(DATA SECTION begins)
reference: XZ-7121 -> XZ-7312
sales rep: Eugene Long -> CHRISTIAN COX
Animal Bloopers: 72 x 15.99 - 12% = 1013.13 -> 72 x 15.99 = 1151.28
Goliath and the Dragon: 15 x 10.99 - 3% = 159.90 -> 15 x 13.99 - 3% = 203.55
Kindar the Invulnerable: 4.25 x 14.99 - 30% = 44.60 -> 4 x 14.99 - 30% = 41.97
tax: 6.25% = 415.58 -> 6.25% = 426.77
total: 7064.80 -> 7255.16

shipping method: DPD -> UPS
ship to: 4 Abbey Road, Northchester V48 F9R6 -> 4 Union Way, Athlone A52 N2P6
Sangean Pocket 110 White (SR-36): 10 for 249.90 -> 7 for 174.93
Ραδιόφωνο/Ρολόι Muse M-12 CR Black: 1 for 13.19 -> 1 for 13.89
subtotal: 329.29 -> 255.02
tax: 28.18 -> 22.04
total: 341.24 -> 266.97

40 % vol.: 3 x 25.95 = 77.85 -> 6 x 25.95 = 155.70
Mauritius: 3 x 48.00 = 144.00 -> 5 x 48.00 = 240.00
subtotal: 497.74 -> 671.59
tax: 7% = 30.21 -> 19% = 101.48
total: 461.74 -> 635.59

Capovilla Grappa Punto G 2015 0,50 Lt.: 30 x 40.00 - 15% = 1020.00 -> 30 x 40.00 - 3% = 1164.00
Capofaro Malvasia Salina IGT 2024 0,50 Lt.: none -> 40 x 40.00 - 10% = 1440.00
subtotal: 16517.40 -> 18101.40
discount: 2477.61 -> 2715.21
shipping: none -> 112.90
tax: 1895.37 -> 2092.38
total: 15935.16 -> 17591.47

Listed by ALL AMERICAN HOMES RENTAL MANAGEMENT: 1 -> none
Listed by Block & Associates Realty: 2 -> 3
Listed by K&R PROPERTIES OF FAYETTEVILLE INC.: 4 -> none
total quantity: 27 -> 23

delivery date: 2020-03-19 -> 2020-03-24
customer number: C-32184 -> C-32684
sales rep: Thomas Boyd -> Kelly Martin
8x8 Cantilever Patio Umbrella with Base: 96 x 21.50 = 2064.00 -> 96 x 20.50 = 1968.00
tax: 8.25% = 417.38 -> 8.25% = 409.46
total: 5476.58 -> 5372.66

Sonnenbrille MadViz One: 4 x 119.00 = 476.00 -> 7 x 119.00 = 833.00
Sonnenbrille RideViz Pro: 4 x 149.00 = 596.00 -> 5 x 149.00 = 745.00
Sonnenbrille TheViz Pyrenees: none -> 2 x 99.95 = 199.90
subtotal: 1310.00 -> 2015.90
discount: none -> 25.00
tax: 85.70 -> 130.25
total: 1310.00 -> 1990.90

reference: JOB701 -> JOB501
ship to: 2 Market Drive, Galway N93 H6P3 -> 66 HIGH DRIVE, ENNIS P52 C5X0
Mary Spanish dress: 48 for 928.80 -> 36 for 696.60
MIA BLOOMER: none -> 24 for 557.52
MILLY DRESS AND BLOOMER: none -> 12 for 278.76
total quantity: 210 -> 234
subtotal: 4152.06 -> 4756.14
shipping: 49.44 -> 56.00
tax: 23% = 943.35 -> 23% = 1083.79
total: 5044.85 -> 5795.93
(DATA SECTION ends)
WHAT NEEDS TO BE DONE:
Given the data above, transcribe exactly the lines from the one containing "sales rep: Eugene Long -> CHRISTIAN COX" down to the one containing "Mauritius: 3 x", and no others.

YOUR RESPONSE:
sales rep: Eugene Long -> CHRISTIAN COX
Animal Bloopers: 72 x 15.99 - 12% = 1013.13 -> 72 x 15.99 = 1151.28
Goliath and the Dragon: 15 x 10.99 - 3% = 159.90 -> 15 x 13.99 - 3% = 203.55
Kindar the Invulnerable: 4.25 x 14.99 - 30% = 44.60 -> 4 x 14.99 - 30% = 41.97
tax: 6.25% = 415.58 -> 6.25% = 426.77
total: 7064.80 -> 7255.16

shipping method: DPD -> UPS
ship to: 4 Abbey Road, Northchester V48 F9R6 -> 4 Union Way, Athlone A52 N2P6
Sangean Pocket 110 White (SR-36): 10 for 249.90 -> 7 for 174.93
Ραδιόφωνο/Ρολόι Muse M-12 CR Black: 1 for 13.19 -> 1 for 13.89
subtotal: 329.29 -> 255.02
tax: 28.18 -> 22.04
total: 341.24 -> 266.97

40 % vol.: 3 x 25.95 = 77.85 -> 6 x 25.95 = 155.70
Mauritius: 3 x 48.00 = 144.00 -> 5 x 48.00 = 240.00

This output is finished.